HOW TO COMPLETE THIS TASK:
Take each line from the entries that holds "vertical" and copy it out.

*** DATA IN THIS EXERCISE ***

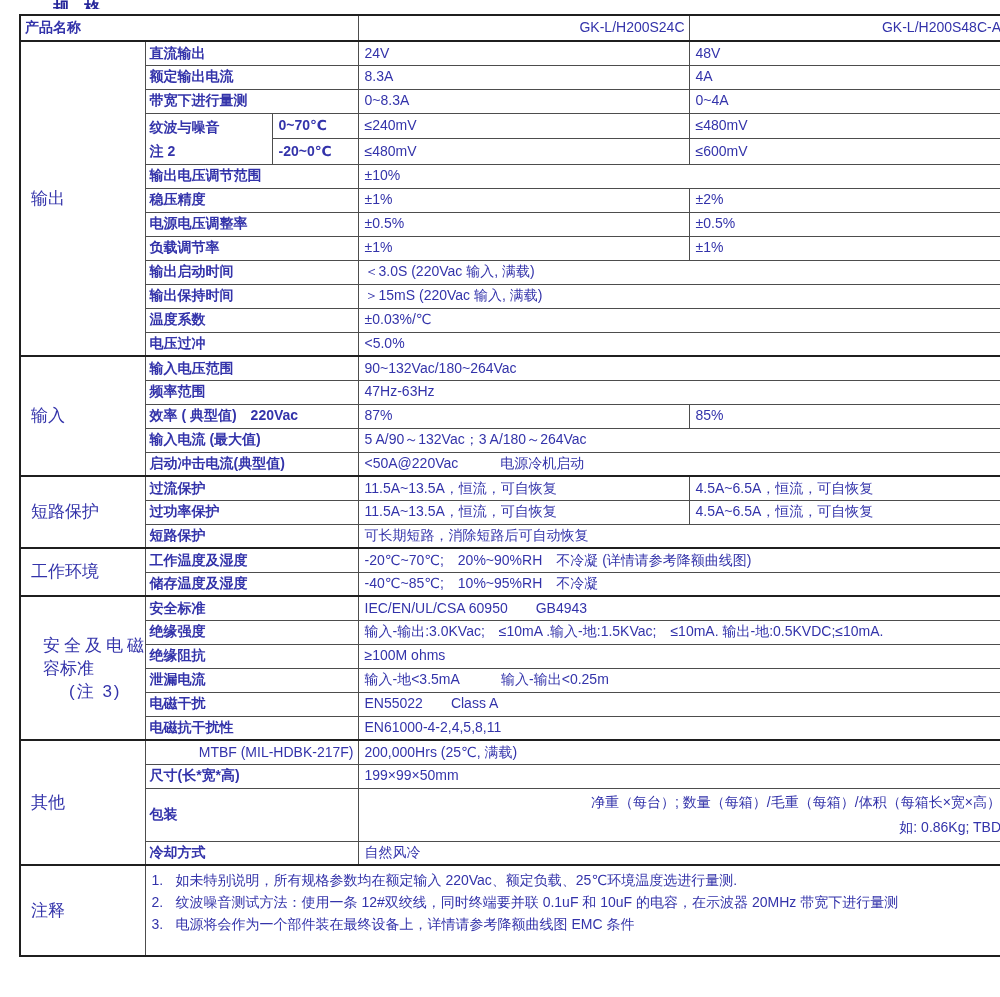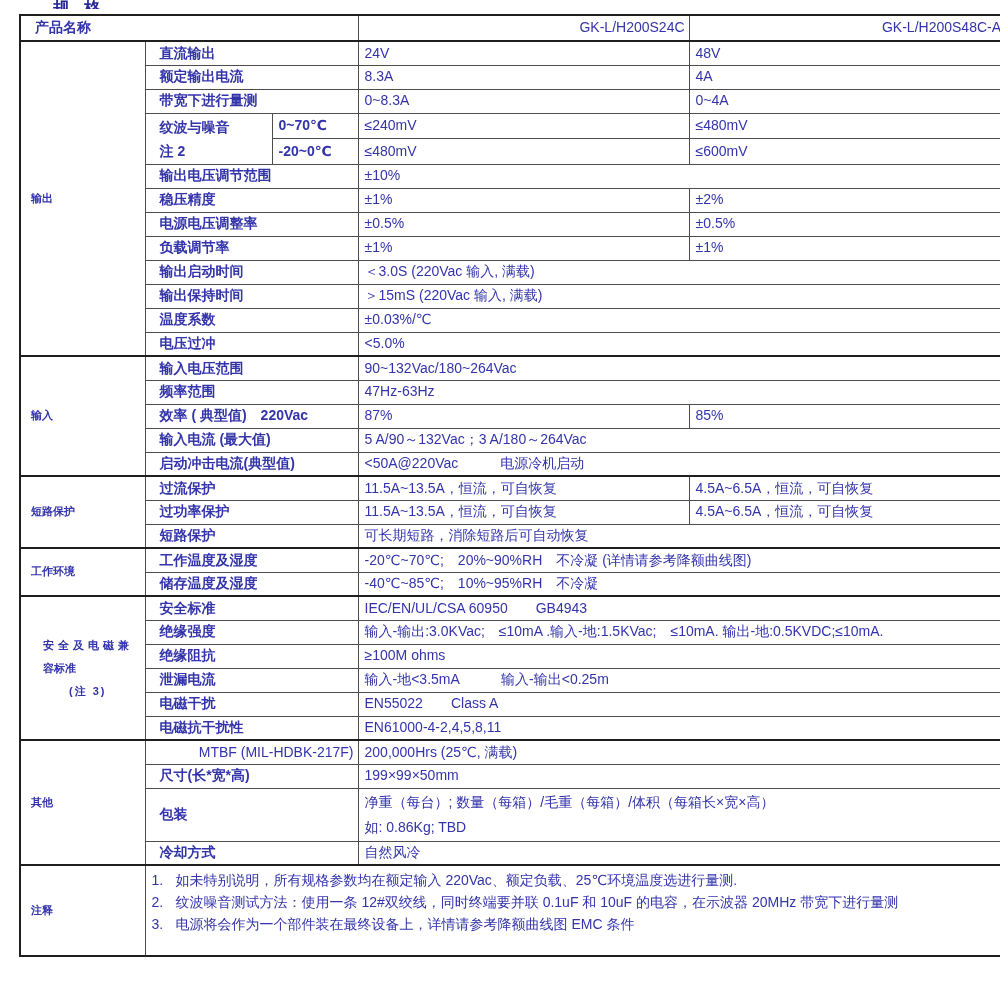--- a/index.html
+++ b/index.html
@@ -13,31 +13,31 @@
   .sheet{position:relative;width:1000px;height:997px;overflow:hidden;margin-left:16px;}
   .heading-clip{position:absolute;left:33px;top:0;height:9px;overflow:hidden;}
   .heading-clip span{display:inline-block;margin-top:-14px;font-size:17px;font-weight:bold;
     color:var(--head);border-bottom:2px solid var(--head);letter-spacing:14px;padding:0 4px;}
   table.spec{position:absolute;left:3px;top:14px;width:986px;border-collapse:collapse;
     table-layout:fixed;border:2px solid var(--bd2);}
   tr{height:24px;}
   td{border:1px solid var(--bd);color:var(--ink);font-size:14px;line-height:1.25;
      padding:1px 4px 1px 6px;overflow:hidden;white-space:nowrap;vertical-align:middle;}
   tr.sect td{border-top:2px solid var(--bd2);}
-  td.lbl{font-weight:600;font-size:14px;padding-left:14px;}
-  td.sec{font-weight:700;font-size:11px;padding-left:10px;}
+  td.lbl{font-weight:600;font-size:14px;padding-left:4px;}
+  td.sec{font-weight:400;font-size:17px;padding-left:10px;}
   td.sub{font-weight:600;}
   td.val{font-weight:400;}
   td.latin{font-weight:500;text-align:right;}
   td.spread div{line-height:24px;}
   td.multi{padding-left:22px;}
   td.multi div{line-height:23px;}
   td.multi div:nth-child(1){letter-spacing:4px;}
   td.multi div:nth-child(3){padding-left:26px;letter-spacing:2px;}
-  td.twolines div{line-height:25px;}
+  td.twolines div{line-height:25px;text-align:right;}
   td.notes{vertical-align:top;padding-top:3px;}
   .note-row{display:flex;line-height:22px;}
   .note-row .n{width:24px;flex:none;}
   .note-row .t{white-space:nowrap;}
 </style>
 </head>
 <body>
 
 <div class="sheet">
   <div class="heading-clip">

*** End of DATA IN THIS EXERCISE ***

YOUR SOLUTION:
      padding:1px 4px 1px 6px;overflow:hidden;white-space:nowrap;vertical-align:middle;}
   td.notes{vertical-align:top;padding-top:3px;}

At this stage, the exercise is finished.